Information provided:
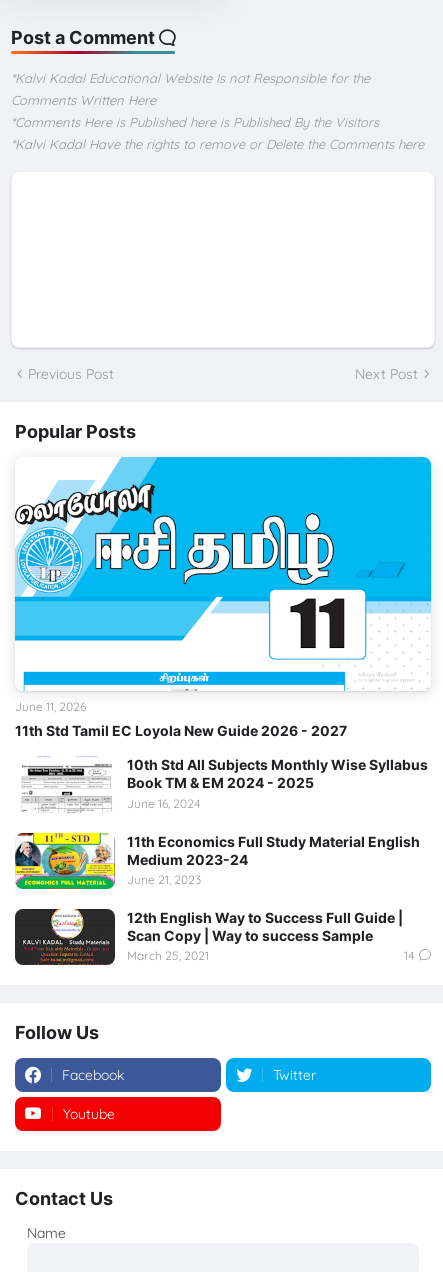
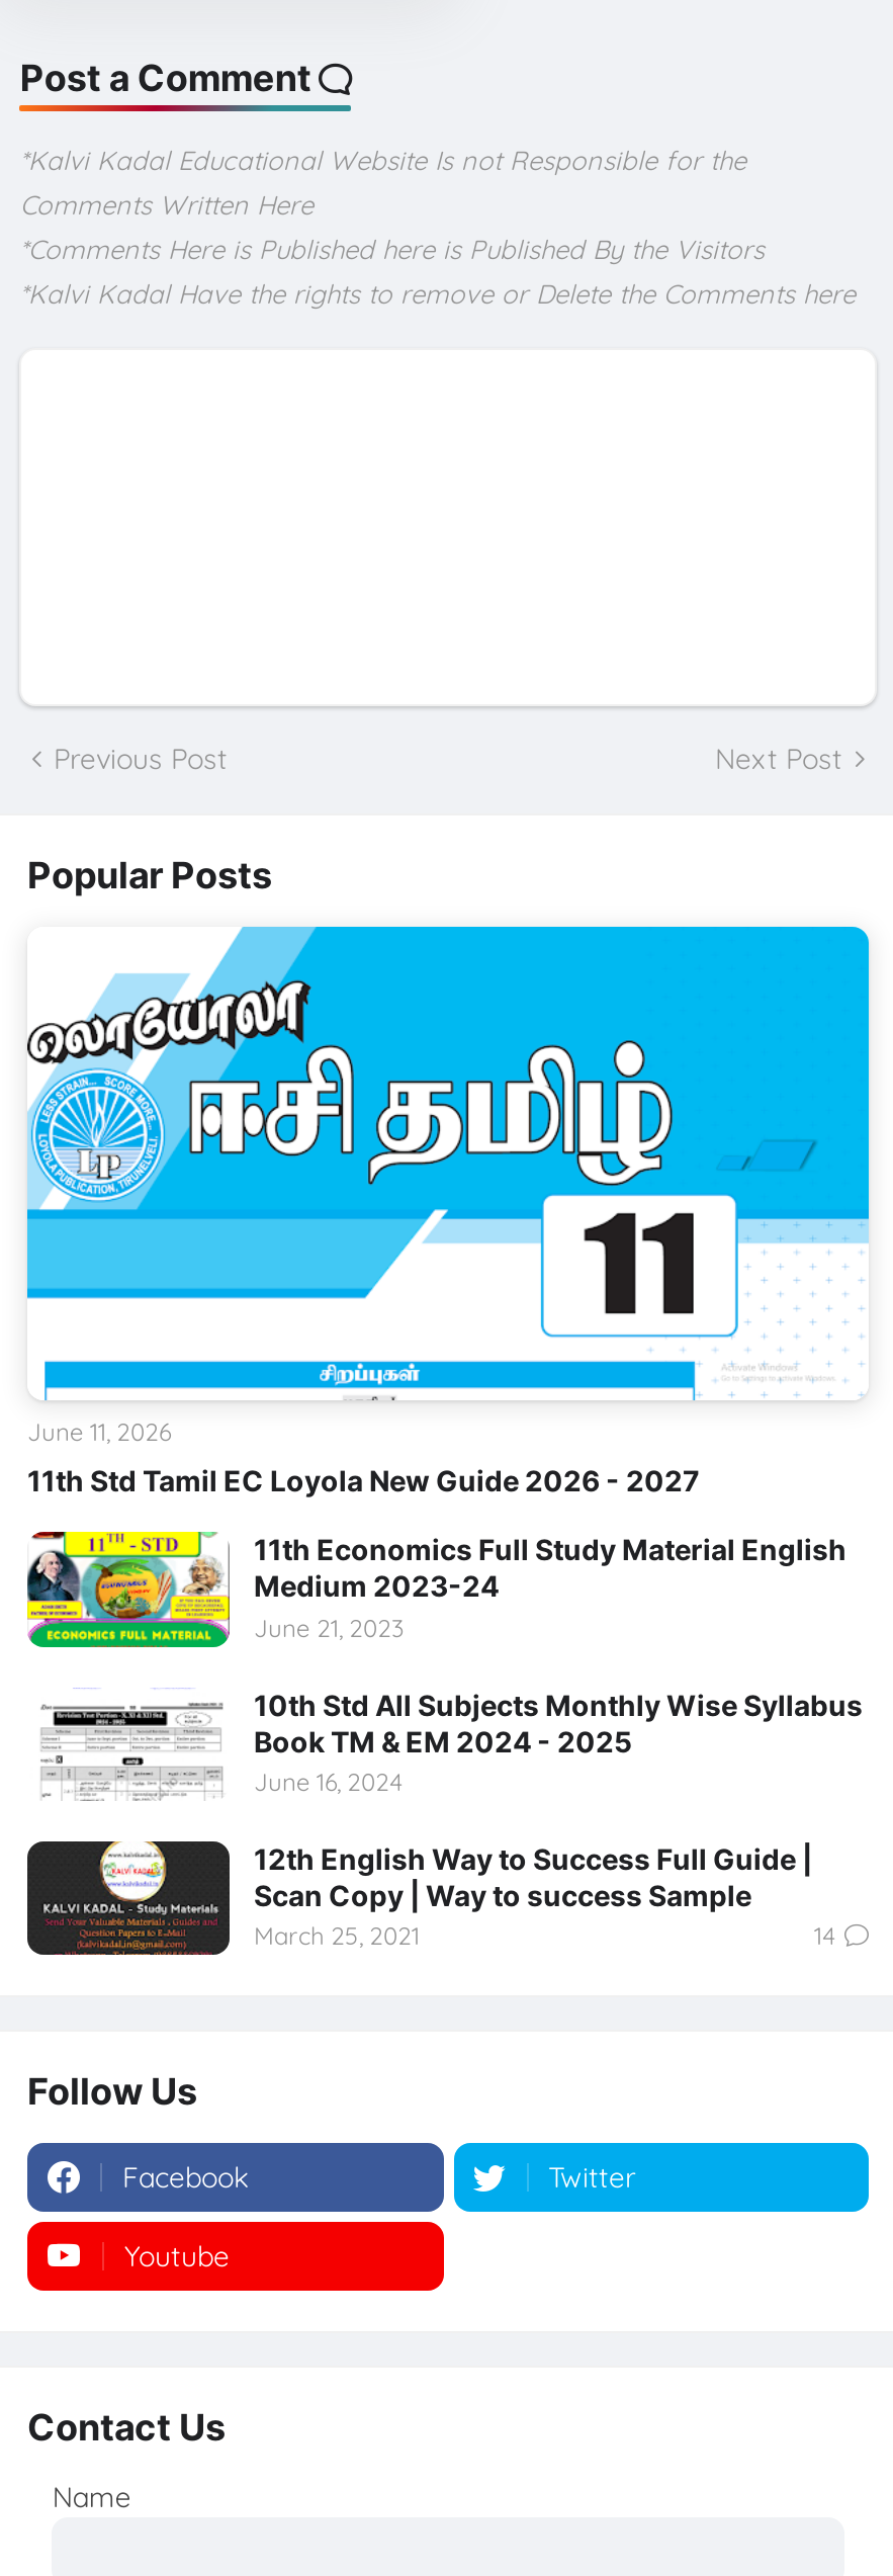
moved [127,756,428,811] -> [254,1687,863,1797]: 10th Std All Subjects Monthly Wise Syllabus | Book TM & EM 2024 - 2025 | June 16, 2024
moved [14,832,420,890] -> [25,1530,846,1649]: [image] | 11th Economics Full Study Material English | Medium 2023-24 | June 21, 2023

--

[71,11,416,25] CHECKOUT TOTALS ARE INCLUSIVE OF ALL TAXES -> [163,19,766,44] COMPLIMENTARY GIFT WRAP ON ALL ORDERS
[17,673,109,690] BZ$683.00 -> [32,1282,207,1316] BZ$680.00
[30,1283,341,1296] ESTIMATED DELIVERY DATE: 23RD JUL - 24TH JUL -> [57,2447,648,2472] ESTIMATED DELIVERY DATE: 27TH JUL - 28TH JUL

Exercise requirements: Output the material above exactly, but only from the line that carries "[71,11,416,25] CHECKOUT TOTALS" through the line that carries "[30,1283,341,1296] ESTIMATED DELIVERY".

Your response:
[71,11,416,25] CHECKOUT TOTALS ARE INCLUSIVE OF ALL TAXES -> [163,19,766,44] COMPLIMENTARY GIFT WRAP ON ALL ORDERS
[17,673,109,690] BZ$683.00 -> [32,1282,207,1316] BZ$680.00
[30,1283,341,1296] ESTIMATED DELIVERY DATE: 23RD JUL - 24TH JUL -> [57,2447,648,2472] ESTIMATED DELIVERY DATE: 27TH JUL - 28TH JUL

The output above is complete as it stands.